100porsiebieW przeddzień mojego wyjazdu na Festival Woodstock, dokładnie we wtorek 29 lipca cały piękny i słoneczny dzień spędziłam w łóżku, z grobową i nadąsaną miną. Cały czas byłam między młotem a kowadłem zadając sobie w kółko pytania: jechać, czy nie jechać..., jechać czy nie jechać...

 

Leżałam, pusto gapiąc się raz w sufit, raz w ścianę. A do mojego ucha docierały tylko zapytania mojego chłopaka: „no jedziesz, czy nie?” „zdecyduj się, daj odpowiedź”, „no Anka, jedź, będzie fajnie, zobaczysz”. Przez moją głowę przemykały tylko myśli tego, co będę mogła zastać tam na miejscu. Woodstock był czymś, co kompletnie mnie nie kręciło, nie wprawiało w euforię na samą myśl. Festiwal ten kojarzył mi się natomiast z brudem, kurzem, potem, niezorganizowaniem, tłumem i przepychankami. Wiem, że część z moich znajomych pewnie sprzedałaby ostatnią parę butów żeby się tam znaleźć, a ja miałam to na pstryknięcie palca i się wahałam. Aż w końcu po całym dniu rozmyślań i wewnętrznej walki ze sobą powiedziałam: jadę. Moją decyzję tłumaczyłam sobie myślą „lepiej żałować, że się czegoś spróbowało, niż żałować tego, że nawet nie próbowało się tego zrobić”.

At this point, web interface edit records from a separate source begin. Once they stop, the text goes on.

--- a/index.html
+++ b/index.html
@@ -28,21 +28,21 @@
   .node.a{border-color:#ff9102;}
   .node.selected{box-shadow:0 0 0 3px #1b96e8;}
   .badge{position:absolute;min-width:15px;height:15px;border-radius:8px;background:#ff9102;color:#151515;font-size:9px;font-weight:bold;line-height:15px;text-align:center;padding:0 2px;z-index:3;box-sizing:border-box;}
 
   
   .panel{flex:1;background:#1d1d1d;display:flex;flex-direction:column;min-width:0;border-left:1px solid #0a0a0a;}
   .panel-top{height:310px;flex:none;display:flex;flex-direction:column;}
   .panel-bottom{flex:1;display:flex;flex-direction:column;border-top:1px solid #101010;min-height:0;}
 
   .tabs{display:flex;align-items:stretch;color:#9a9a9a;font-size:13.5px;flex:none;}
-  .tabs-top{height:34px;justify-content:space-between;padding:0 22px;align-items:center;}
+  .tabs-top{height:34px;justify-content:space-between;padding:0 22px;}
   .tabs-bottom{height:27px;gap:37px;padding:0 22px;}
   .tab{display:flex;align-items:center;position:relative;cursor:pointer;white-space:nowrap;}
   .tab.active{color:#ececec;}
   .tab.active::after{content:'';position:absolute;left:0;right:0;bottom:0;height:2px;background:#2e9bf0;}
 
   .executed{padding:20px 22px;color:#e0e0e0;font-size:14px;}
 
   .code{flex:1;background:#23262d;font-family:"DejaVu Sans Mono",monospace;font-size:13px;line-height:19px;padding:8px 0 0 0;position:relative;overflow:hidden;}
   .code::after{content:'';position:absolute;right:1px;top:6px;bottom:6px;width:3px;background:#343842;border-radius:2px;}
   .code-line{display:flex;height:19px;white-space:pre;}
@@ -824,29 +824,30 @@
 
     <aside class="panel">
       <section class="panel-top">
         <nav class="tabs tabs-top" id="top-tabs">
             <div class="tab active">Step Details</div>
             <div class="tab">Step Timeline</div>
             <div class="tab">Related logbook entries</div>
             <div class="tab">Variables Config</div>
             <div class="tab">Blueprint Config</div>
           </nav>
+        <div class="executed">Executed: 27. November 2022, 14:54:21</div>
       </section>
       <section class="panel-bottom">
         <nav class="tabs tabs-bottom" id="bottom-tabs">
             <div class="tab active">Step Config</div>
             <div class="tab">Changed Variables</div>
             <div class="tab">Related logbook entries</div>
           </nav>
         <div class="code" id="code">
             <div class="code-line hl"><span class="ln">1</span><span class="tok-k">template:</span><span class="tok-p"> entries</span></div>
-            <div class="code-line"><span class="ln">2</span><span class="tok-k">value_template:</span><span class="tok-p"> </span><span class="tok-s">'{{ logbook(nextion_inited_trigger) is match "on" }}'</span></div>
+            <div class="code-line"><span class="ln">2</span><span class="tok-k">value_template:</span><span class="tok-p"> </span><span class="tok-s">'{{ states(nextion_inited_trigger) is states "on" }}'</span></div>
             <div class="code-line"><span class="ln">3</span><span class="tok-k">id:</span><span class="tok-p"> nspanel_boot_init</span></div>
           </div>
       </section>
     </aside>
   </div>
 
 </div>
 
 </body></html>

Plan podróży zakładał wyjazd do Kostrzyna nad Odrą o 8 rano. Rezolutnie nastawiłam budzik na 7, lecz koniec końcem wstanie z łóżka przeciągnęło się o dobrą godzinę i ostatecznie wyruszyliśmy po 10. Dzień był piękny i gorący, całe szczęście, że w samochodzie była klimatyzacja, bo inaczej wszyscy byśmy się ugotowali! Po siedmiu godzinach jazdy byliśmy na miejscu. Wysiadłam, rozprostowałam kości i zaczęliśmy rozkładać namioty. Poszło dość szybko i sprawnie. Festiwal Woodstockowy to był mój „dziewiczy rejs” zabawnie to nazywając, bo miałam tam okazję jechać dopiero pierwszy raz. Byłam nowicjuszką wśród znajomych. Po rozłożeniu namiotów poszliśmy się przejść. Wielkie sceny, światła, dźwięki dochodzące z prób jakiś zespołów, mnóstwo ludzi... dziwiłam się sama sobie, ale zaczęło mi się podobać. Ten dzień minął szybko, zmęczeni zasnęliśmy, by od rana powitać nowy dzień. Wstaliśmy chyba dość wcześnie, choć nie pamiętam, o której. To był czwartek, pierwszy dzień festiwalu. Rozpoczęcie było zaplanowane na 15, ale byliśmy tak pochłonięci robieniem naszej flagi, że się spóźniliśmy. No cóż, bywa. Później były koncerty, mnóstwo koncertów, cudownych koncertów.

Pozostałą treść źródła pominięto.